HIV co-infection and the increasing prevalence of drug-resistant tuberculosis compound the problem.

What's more, tuberculosis is caused by an airborne bacterium. Prison bars do not contain it. Guards, visitors and released detainees carry the bacteria back to their communities and families. For this reason, it is impossible to deal with tuberculosis in the general population without dealing with it in the prison population.

It is an urgent problem requiring urgent intervention by the state. Tackling the TB crisis in prisons should be a top priority.

On paper, it seems as if some steps are being taken. But, in reality, very little is being done. In fact, the Department of Correctional Services combines all the necessary ingredients for fuelling the fire.

Moreover, it bears pointing out that the people at highest risk of tuberculosis infection are awaiting-trial detainees, people who have not yet had their day in court and are thus, legally, "innocent until proved guilty". What standard of care do we owe to people when we take away their freedom but have not yet determined their guilt?

Dudley Lee won his case in the high court, which was plain in its condemnation of the Department of Correctional Services.
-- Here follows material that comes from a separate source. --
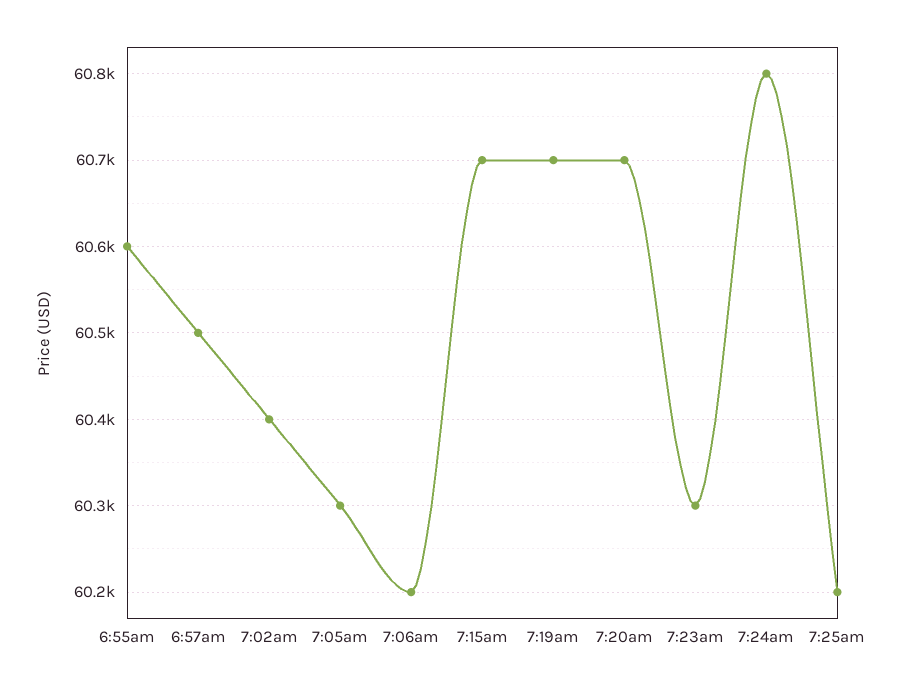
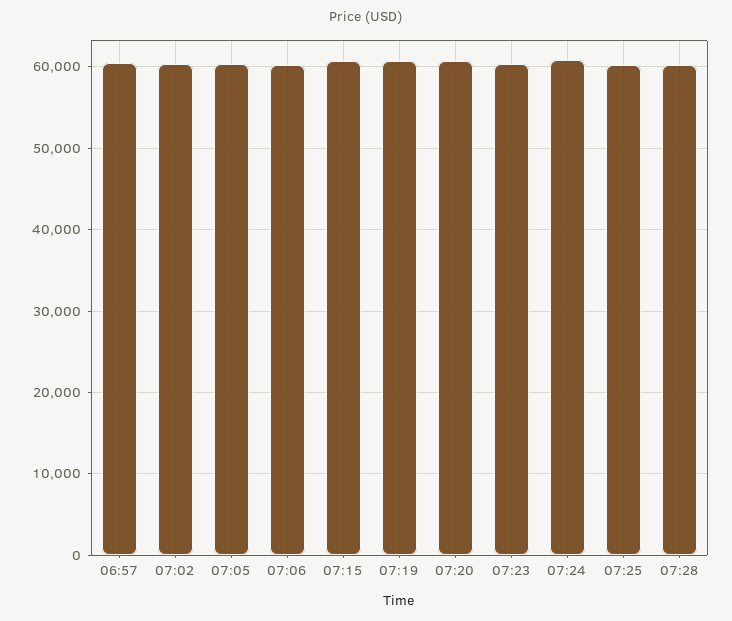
6:55am: 60600 -> none
07:28: none -> 60000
It wrote that the minister provided no evidence that he took "any steps whatsoever to guard against the spread of tuberculosis". The minister appealed.

The Supreme Court of Appeal agreed that the minister had failed in his duties. The court even reproached the state for litigating the way it had, saying it contested "the allegations of an inadequate health-care regime when it must have known that it was defending the indefensible".

Still, the appeal court found against Lee. It ruled that he could not prove that the minister's negligence caused his tuberculosis because he could not identify the "source" of his infection or show that there would have been no risk of becoming infected if the prison authorities had not been negligent.

The problem with this ruling is that it asked the impossible.

It is not scientifically possible to prove the "source" of a tuberculosis infection in the way the Supreme Court of Appeal required.

Moreover, the absence of an incentive to tackle tuberculosis in prisons will have consequences for public health. The old question is: What is a right without a remedy?

Lee has now appealed to the Constitutional Court. The constitution requires that the common law be developed in order to "promote the spirit, purport and objects of the Bill of Rights".

The Treatment Action Campaign, the Centre for Applied Legal Studies, and the Wits Justice Project, represented by Section27, were admitted as amici curiae (friends of the court) to make the argument that justice requires that the law be developed in this case.

Otherwise, they argued, the rights in the constitution would be negated. In arguing this point, the organisations are also asking "What kind of country and culture should South Africa's prisons reflect?"

Nelson Mandela was detained in Pollsmoor prison for more than six years and suffered from tuberculosis while there.

"No one truly knows a nation until one has been inside its jails. A nation should not be judged by how it treats its highest citizens but its lowest ones," Mandela has said.

Lee now lives on the breadline in an institute for the elderly in Cape Town. He has not received any compensation from the state.

Pollsmoor prison remains much the same as it was when Mandela was transferred from there in 1988, and as it was when Lee walked out of it in 2004.

Today the Constitutional Court will hear argument on an issue that will have serious consequences for Lee, human rights, public health and prisoners across the country.

The question we should be asking is this: What do we want the judgment to say about South Africa?